Tally the lines in the data below where the word "white" appears, and give the tally alone.

Front-end code edit data
========================

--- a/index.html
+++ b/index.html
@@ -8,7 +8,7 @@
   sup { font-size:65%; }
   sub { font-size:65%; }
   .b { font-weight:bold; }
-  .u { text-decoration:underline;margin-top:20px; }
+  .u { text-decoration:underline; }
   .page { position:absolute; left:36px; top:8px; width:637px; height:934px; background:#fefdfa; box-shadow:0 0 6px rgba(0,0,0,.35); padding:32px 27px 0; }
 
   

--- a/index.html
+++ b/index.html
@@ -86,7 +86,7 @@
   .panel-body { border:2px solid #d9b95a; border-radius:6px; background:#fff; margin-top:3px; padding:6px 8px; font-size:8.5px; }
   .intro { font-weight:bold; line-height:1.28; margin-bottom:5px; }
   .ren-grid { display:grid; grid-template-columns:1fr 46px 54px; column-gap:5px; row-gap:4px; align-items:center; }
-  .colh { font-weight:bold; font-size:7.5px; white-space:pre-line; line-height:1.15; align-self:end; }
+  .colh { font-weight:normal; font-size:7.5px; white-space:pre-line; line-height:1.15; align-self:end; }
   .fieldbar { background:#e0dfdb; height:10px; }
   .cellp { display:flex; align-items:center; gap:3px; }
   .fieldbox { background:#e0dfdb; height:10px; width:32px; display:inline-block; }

========================

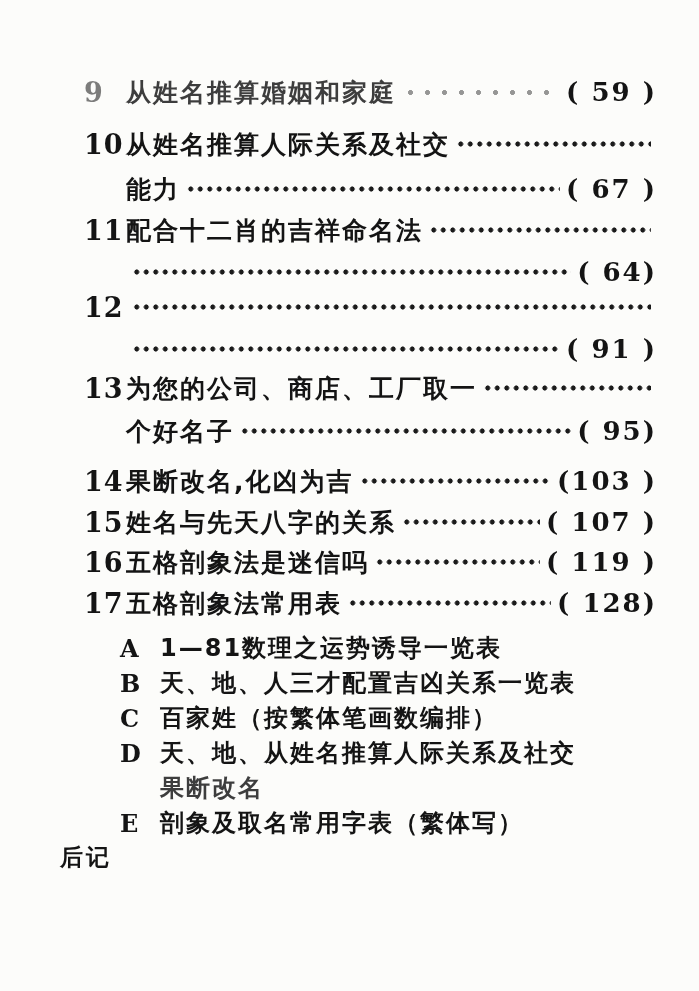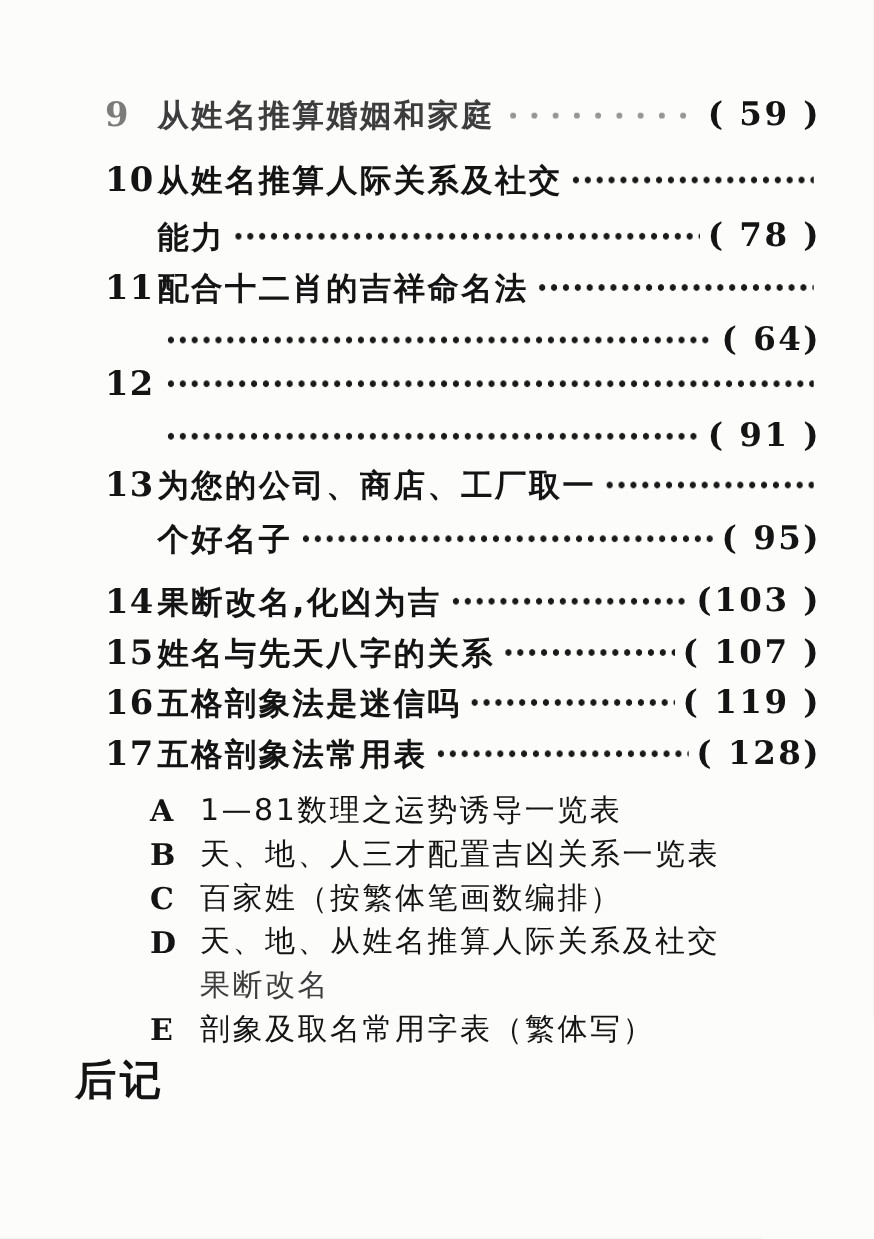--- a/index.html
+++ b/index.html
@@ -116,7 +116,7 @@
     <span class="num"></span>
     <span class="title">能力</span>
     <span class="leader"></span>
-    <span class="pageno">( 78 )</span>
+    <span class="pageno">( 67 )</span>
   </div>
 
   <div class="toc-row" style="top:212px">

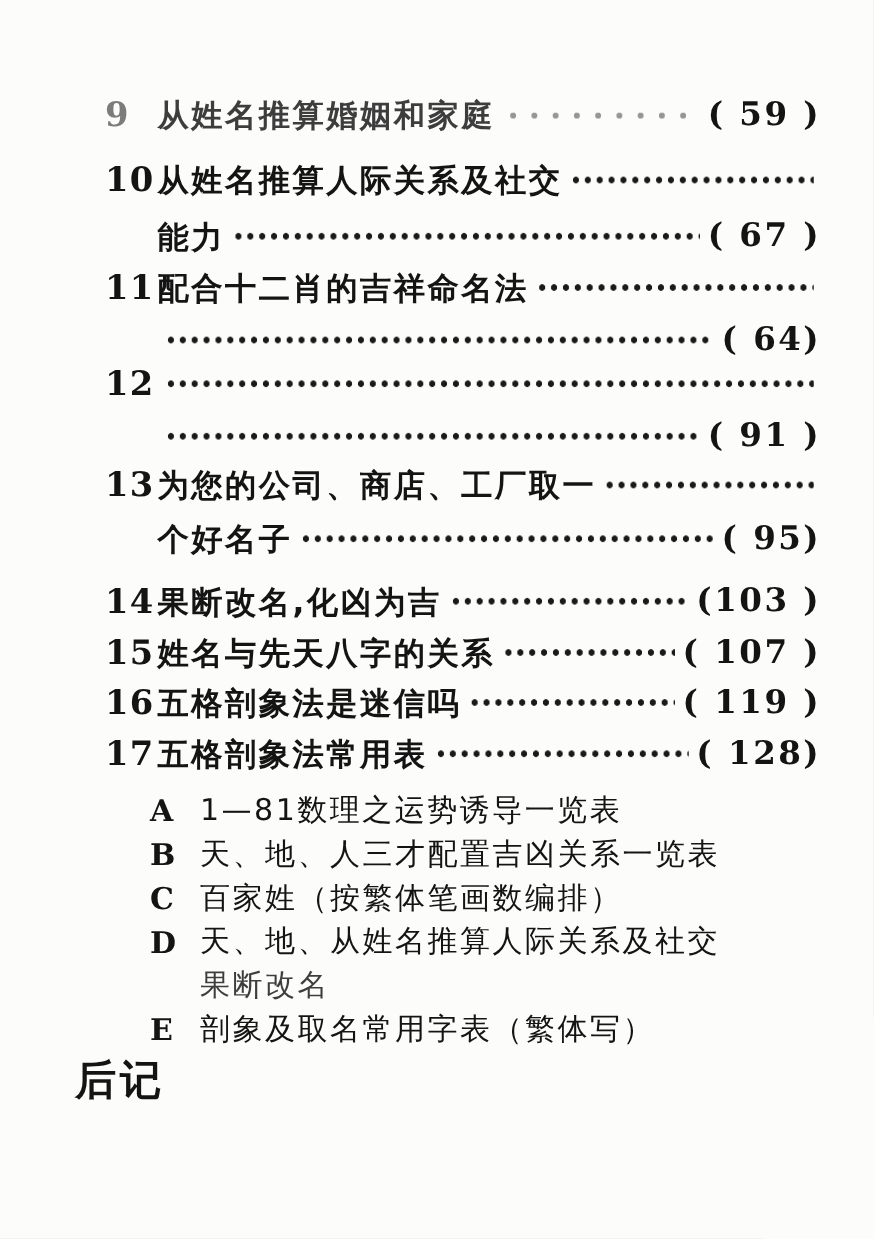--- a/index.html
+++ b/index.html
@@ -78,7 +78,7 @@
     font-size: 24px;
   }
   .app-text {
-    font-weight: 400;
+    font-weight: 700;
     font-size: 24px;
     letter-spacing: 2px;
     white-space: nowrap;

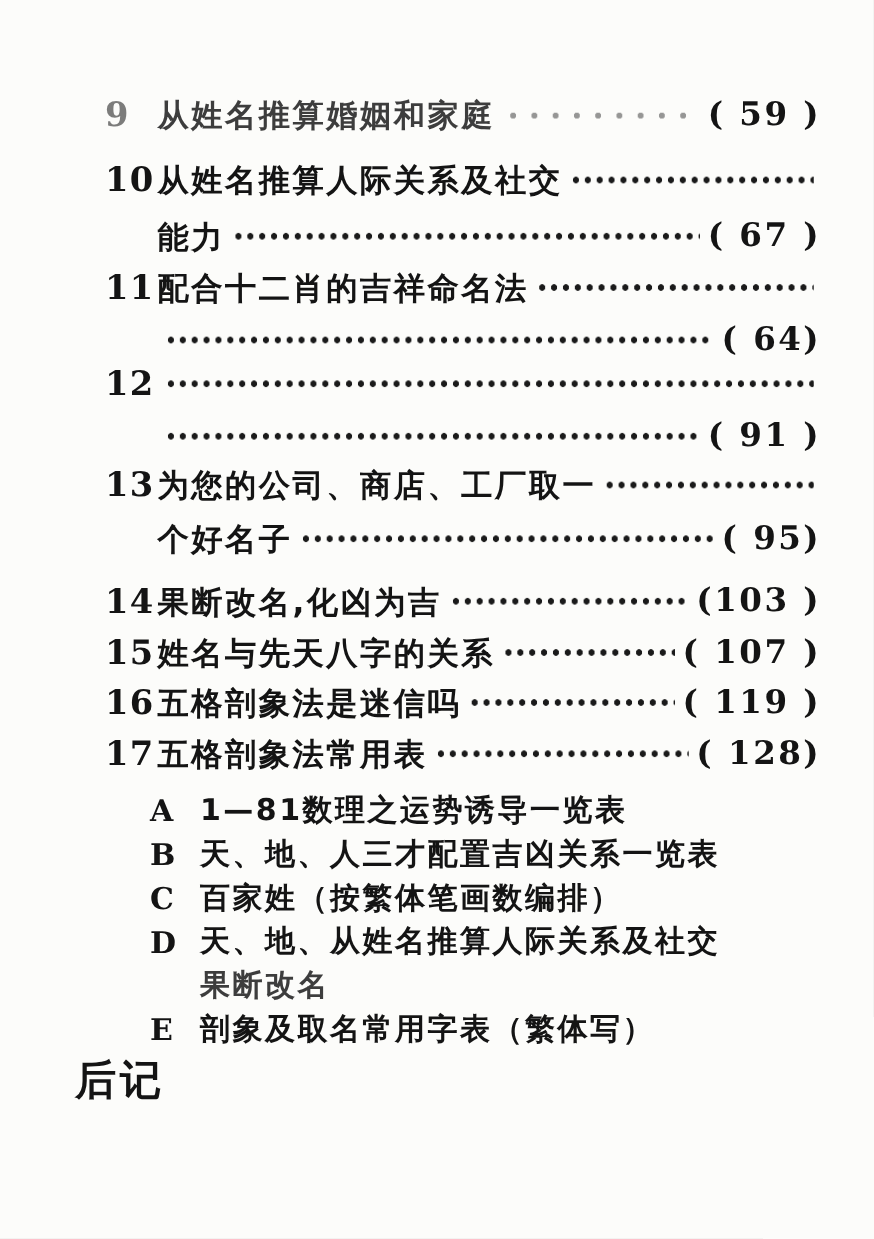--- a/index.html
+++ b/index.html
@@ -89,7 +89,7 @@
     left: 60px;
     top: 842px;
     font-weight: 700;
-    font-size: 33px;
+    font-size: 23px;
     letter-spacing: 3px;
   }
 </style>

========================

__Answer space__
3